## What the exercise asks
Using the data beneath this instruction, retype only the lines from the one that contains "html: none ->" down to the one that contains "font-size: 13px ->", both included, exactly as they appear.

## Data under study
● ● ● ● ●

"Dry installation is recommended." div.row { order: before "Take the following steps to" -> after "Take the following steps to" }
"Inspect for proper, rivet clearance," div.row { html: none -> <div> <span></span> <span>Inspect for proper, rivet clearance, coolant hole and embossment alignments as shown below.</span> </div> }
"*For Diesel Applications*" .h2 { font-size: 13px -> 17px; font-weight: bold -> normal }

● ● ● ● ●

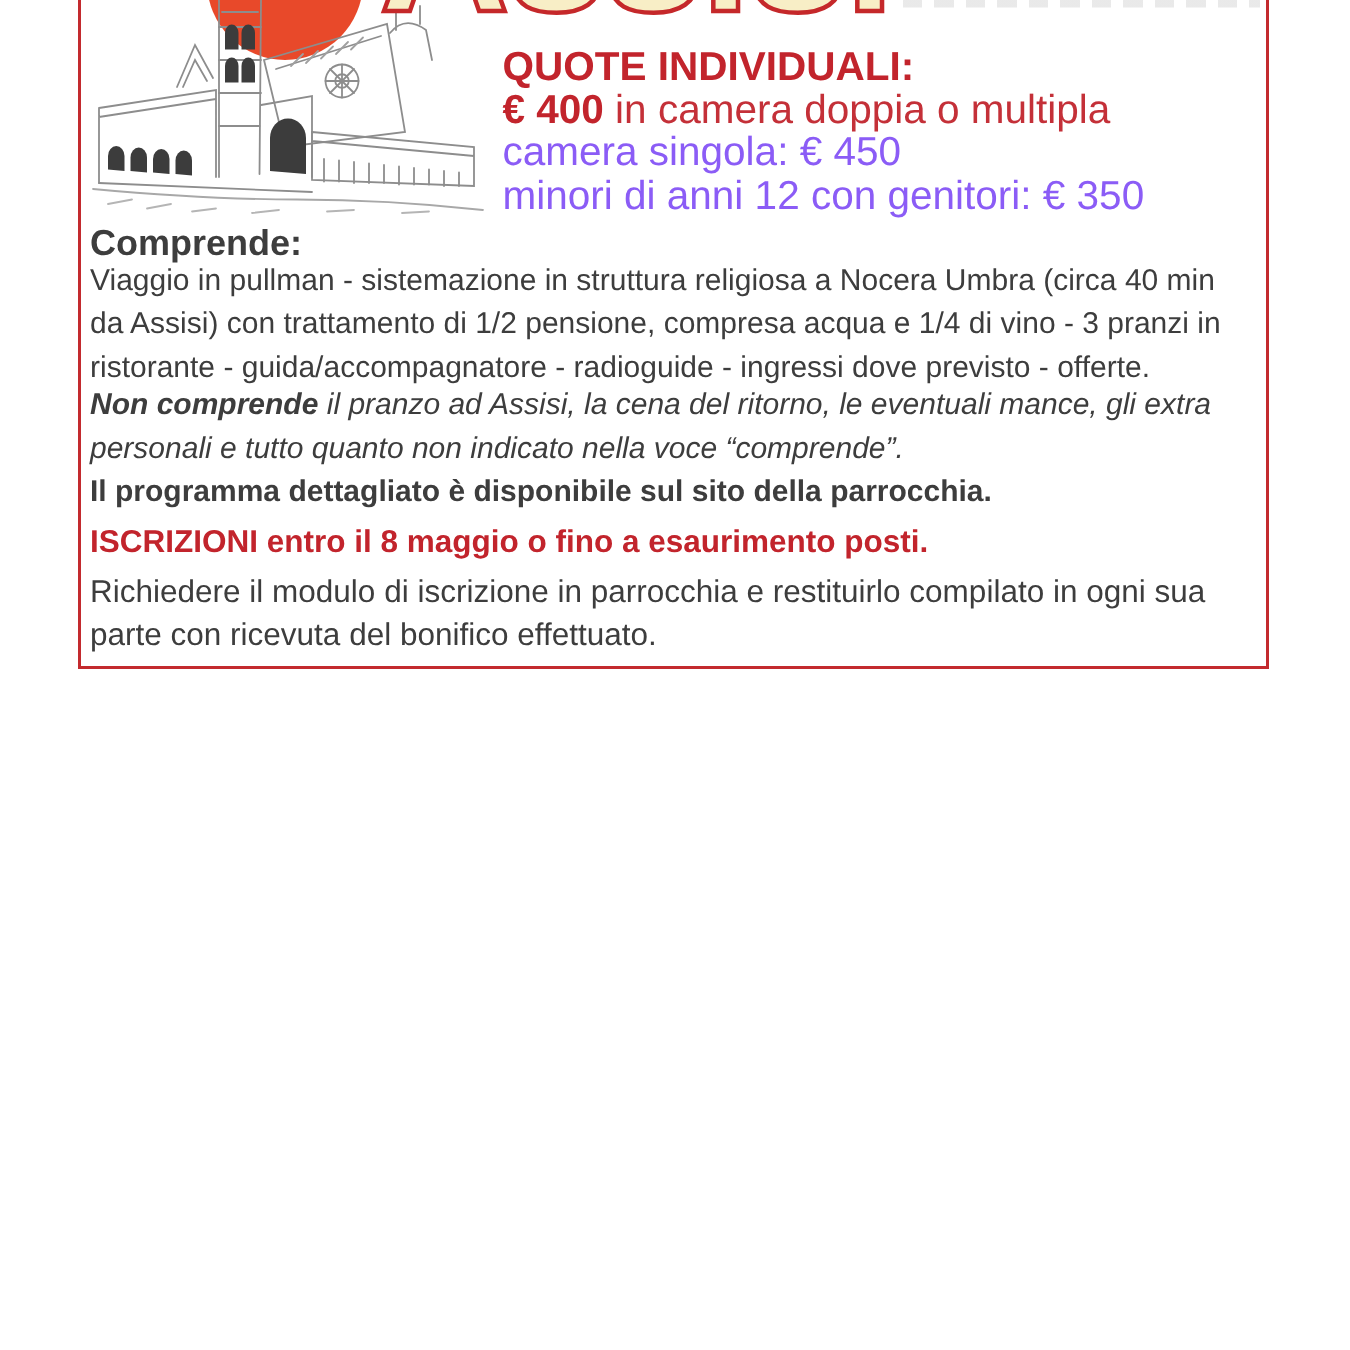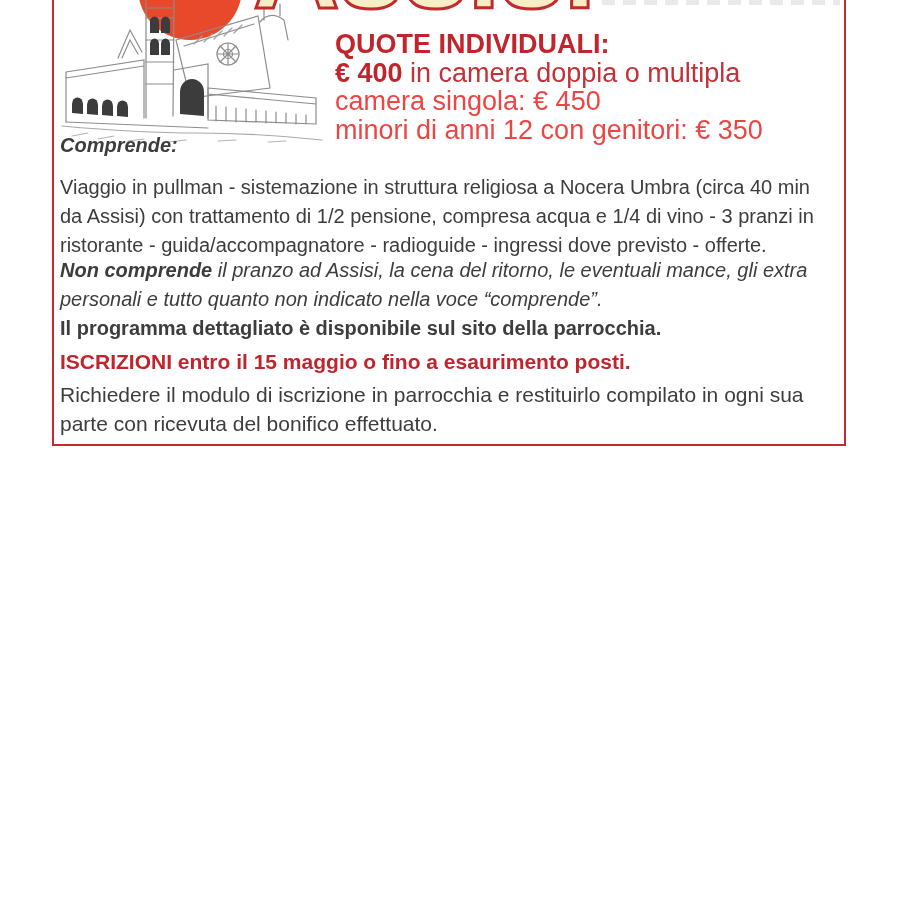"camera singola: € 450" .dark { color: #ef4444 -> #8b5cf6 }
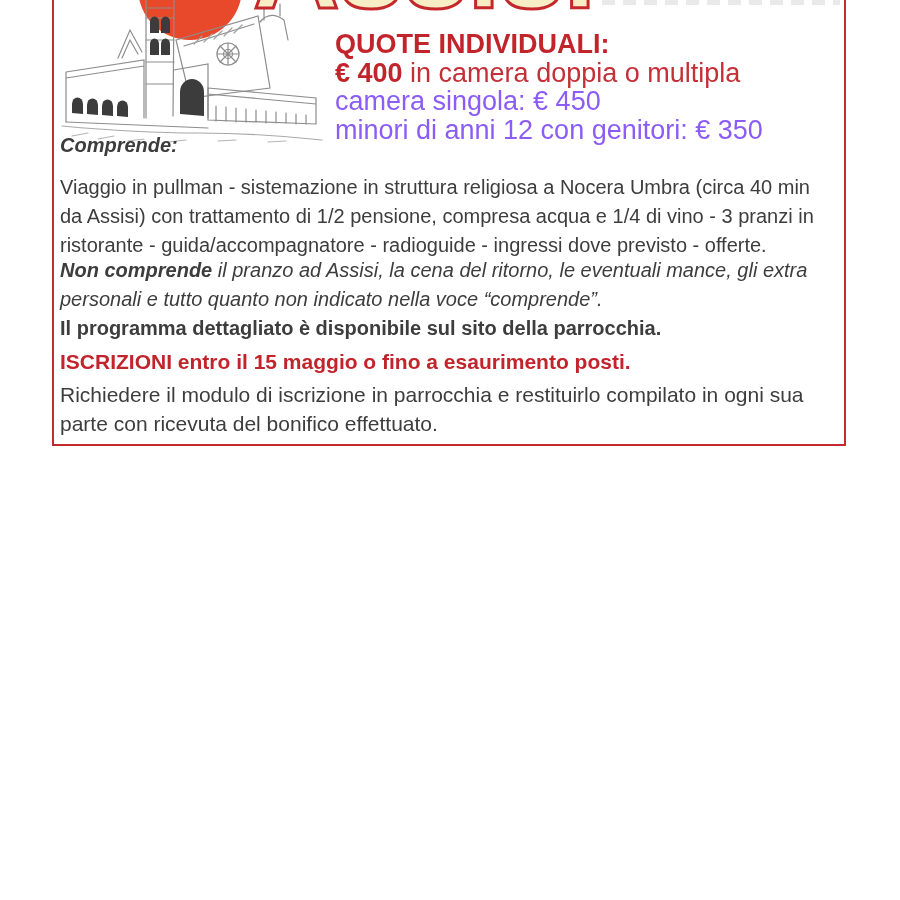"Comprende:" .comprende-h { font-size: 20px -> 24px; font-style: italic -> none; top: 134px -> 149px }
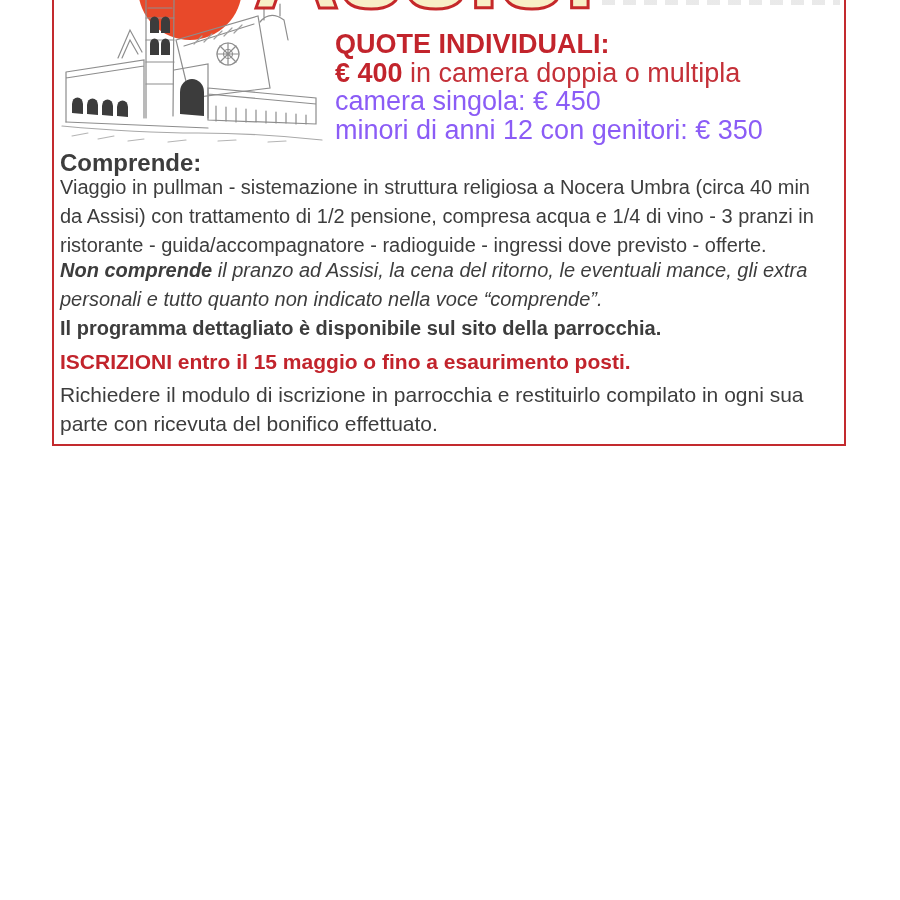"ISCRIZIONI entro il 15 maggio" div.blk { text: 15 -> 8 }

● ● ● ● ●

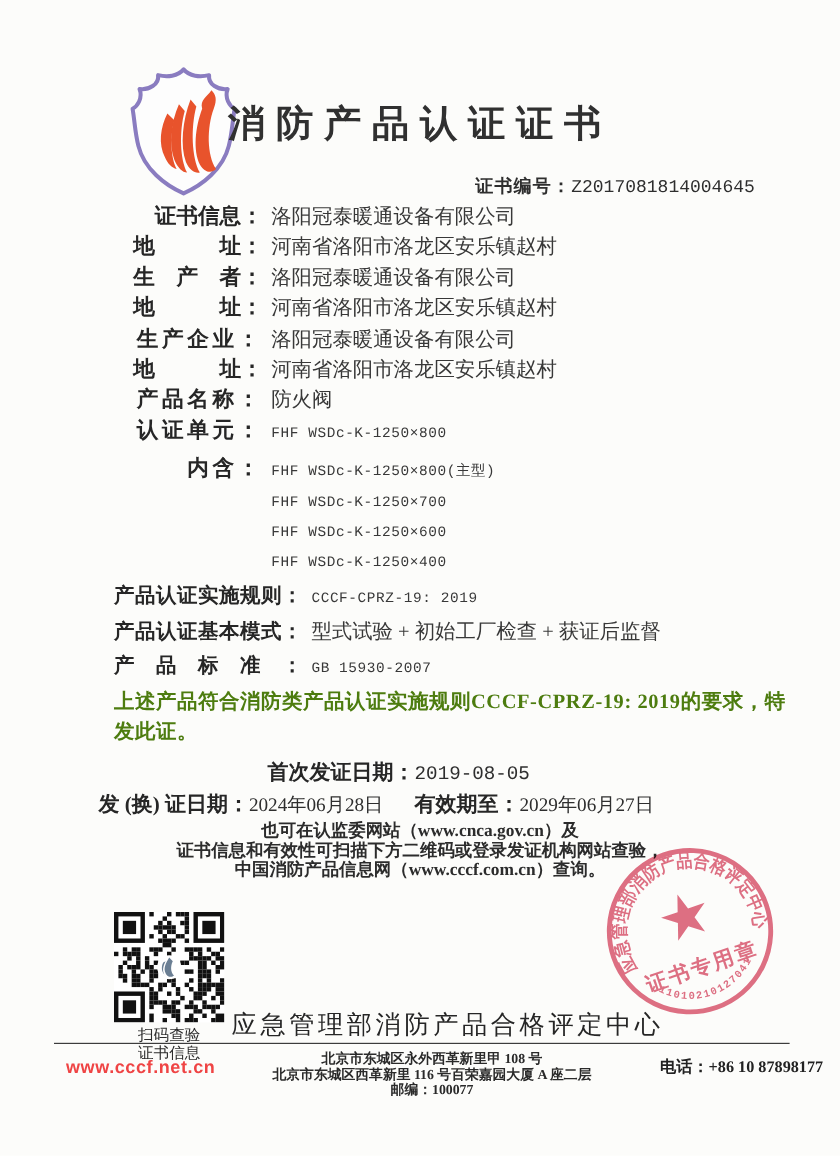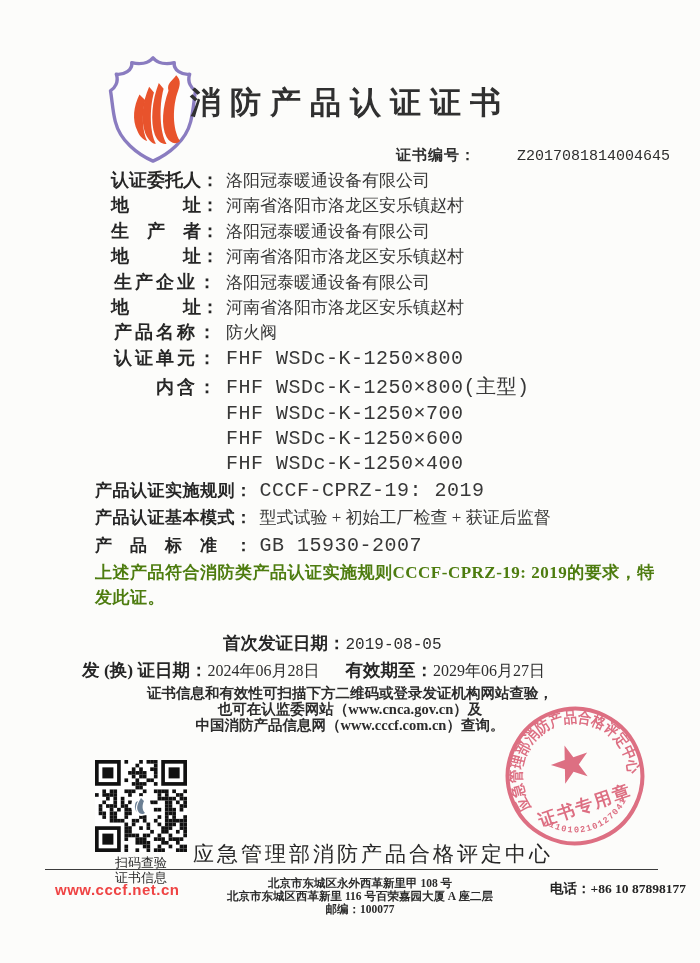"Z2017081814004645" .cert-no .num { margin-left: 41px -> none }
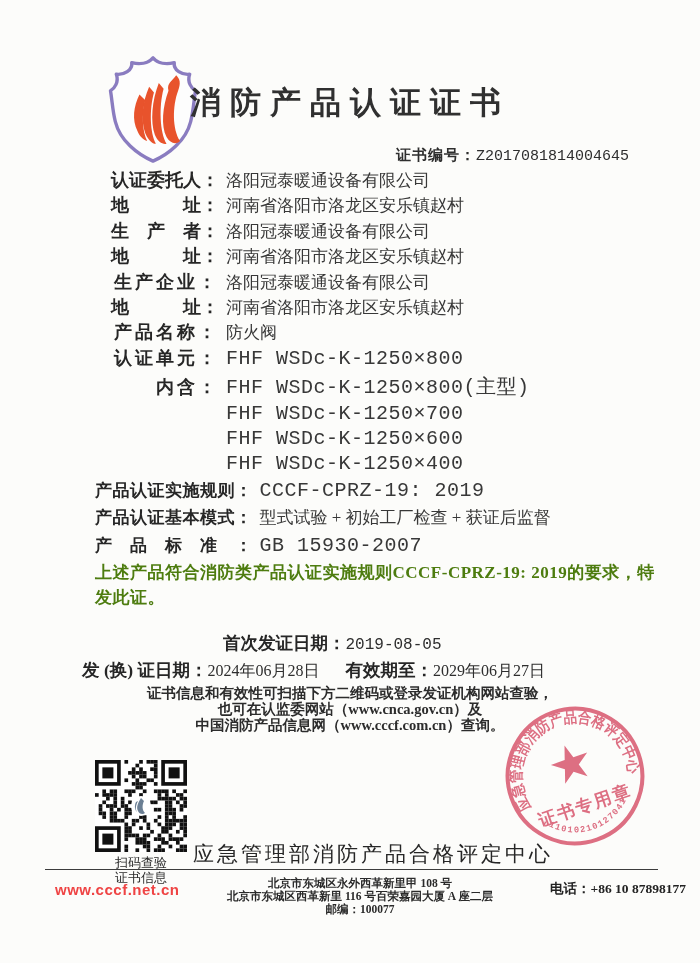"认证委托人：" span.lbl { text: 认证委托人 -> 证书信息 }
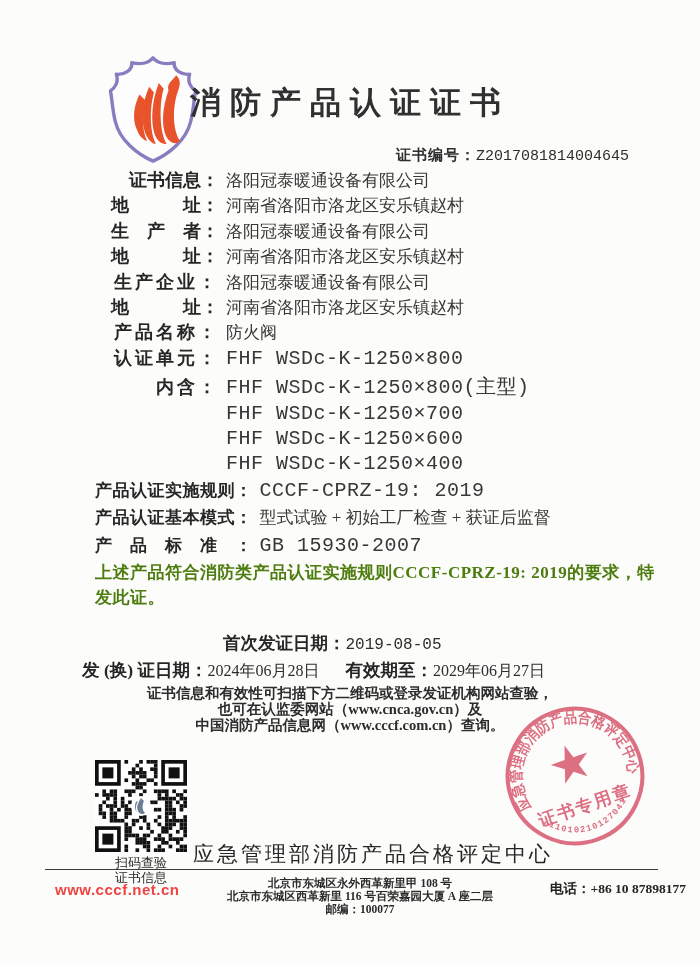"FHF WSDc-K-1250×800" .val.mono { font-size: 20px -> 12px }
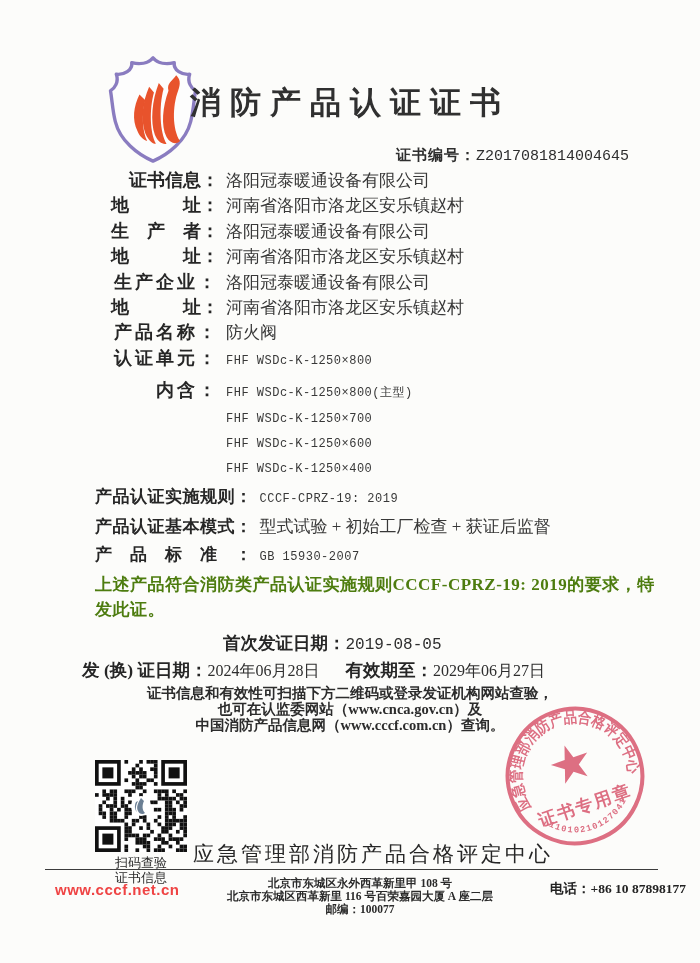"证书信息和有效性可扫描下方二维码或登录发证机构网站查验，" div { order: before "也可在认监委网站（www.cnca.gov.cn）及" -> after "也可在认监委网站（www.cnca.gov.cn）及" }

● ● ● ● ●

## Finished task
"Inspect for proper, rivet clearance," div.row { html: none -> <div> <span></span> <span>Inspect for proper, rivet clearance, coolant hole and embossment alignments as shown below.</span> </div> }
"*For Diesel Applications*" .h2 { font-size: 13px -> 17px; font-weight: bold -> normal }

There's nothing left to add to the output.